The lines to copy are those holding the string "class" in the entries below.

__Data extracted from a collection__
━━━━━━━━
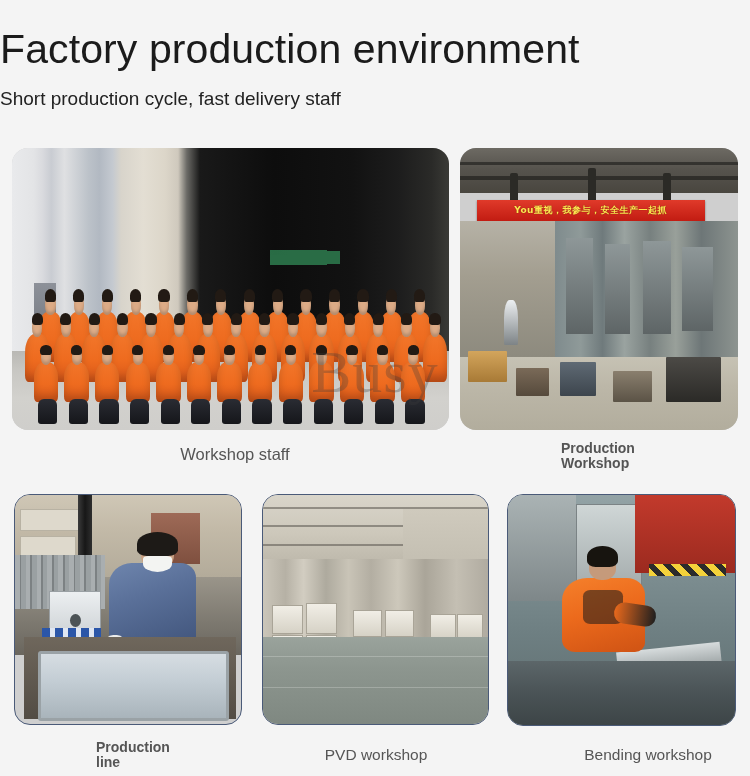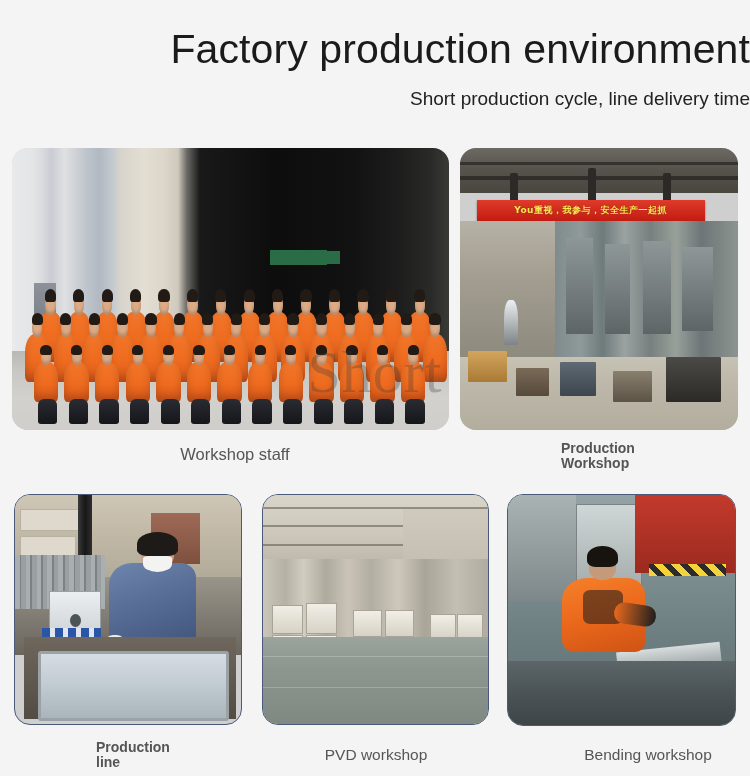--- a/index.html
+++ b/index.html
@@ -13,7 +13,7 @@
   .page{position:relative;width:750px;height:776px;background:#f4f4f4;}
 
   
-  .hdr{position:absolute;left:0;top:0;width:750px;text-align:right;}
+  .hdr{position:absolute;left:0;top:0;width:750px;text-align:left;}
   .title{
     font-size:41px;line-height:47px;color:#1b1b1b;
     font-weight:400;letter-spacing:.1px;

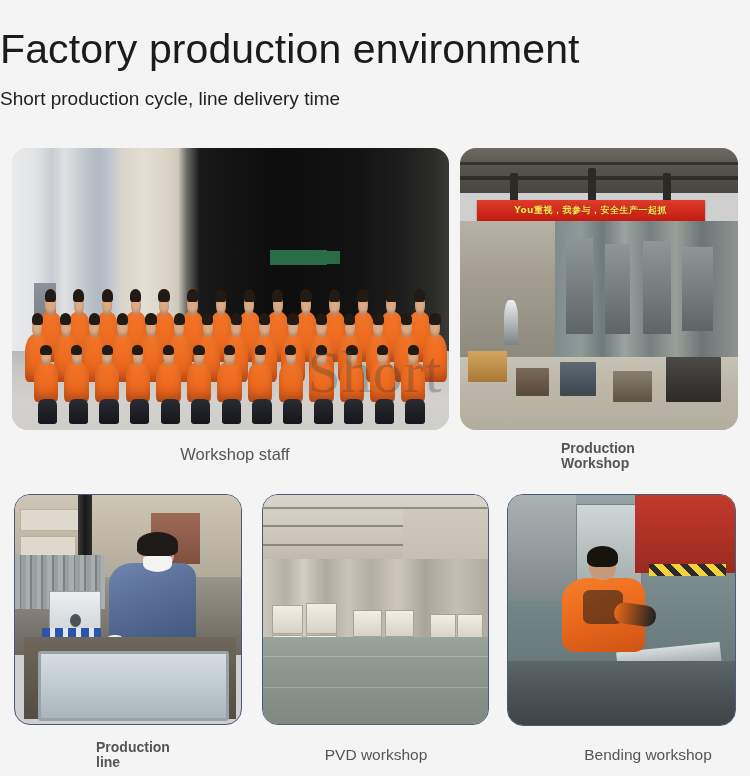--- a/index.html
+++ b/index.html
@@ -289,7 +289,7 @@
 
   <div class="hdr">
     <div class="title">Factory production environment</div>
-    <div class="subtitle">Short production cycle, line delivery time</div>
+    <div class="subtitle">Short production cycle, fast delivery staff</div>
   </div>
 
   <div class="photo" id="p1" style="left:12px;top:148px;width:437px;height:282px;">

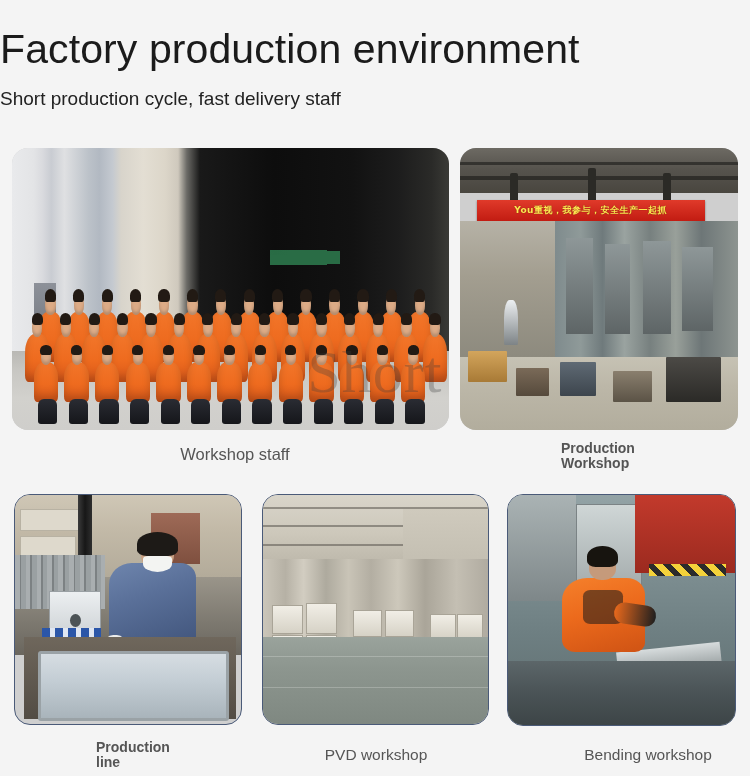--- a/index.html
+++ b/index.html
@@ -405,7 +405,7 @@
   <div class="cap small" style="left:561px;top:441px;width:140px;text-align:left;">Production
 Workshop</div>
 
-  <div class="wm">Short</div>
+  <div class="wm">Busy</div>
 
   <div class="photo bordered" id="p3" style="left:14px;top:494px;width:228px;height:231px;">
     <div class="ph-inner">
━━━━━━━━
__Exercise answer__
   <div class="hdr">
     <div class="title">Factory production environment</div>
-    <div class="subtitle">Short production cycle, line delivery time</div>
+    <div class="subtitle">Short production cycle, fast delivery staff</div>
   <div class="photo" id="p1" style="left:12px;top:148px;width:437px;height:282px;">
   <div class="cap small" style="left:561px;top:441px;width:140px;text-align:left;">Production
-  <div class="wm">Short</div>
+  <div class="wm">Busy</div>
   <div class="photo bordered" id="p3" style="left:14px;top:494px;width:228px;height:231px;">
     <div class="ph-inner">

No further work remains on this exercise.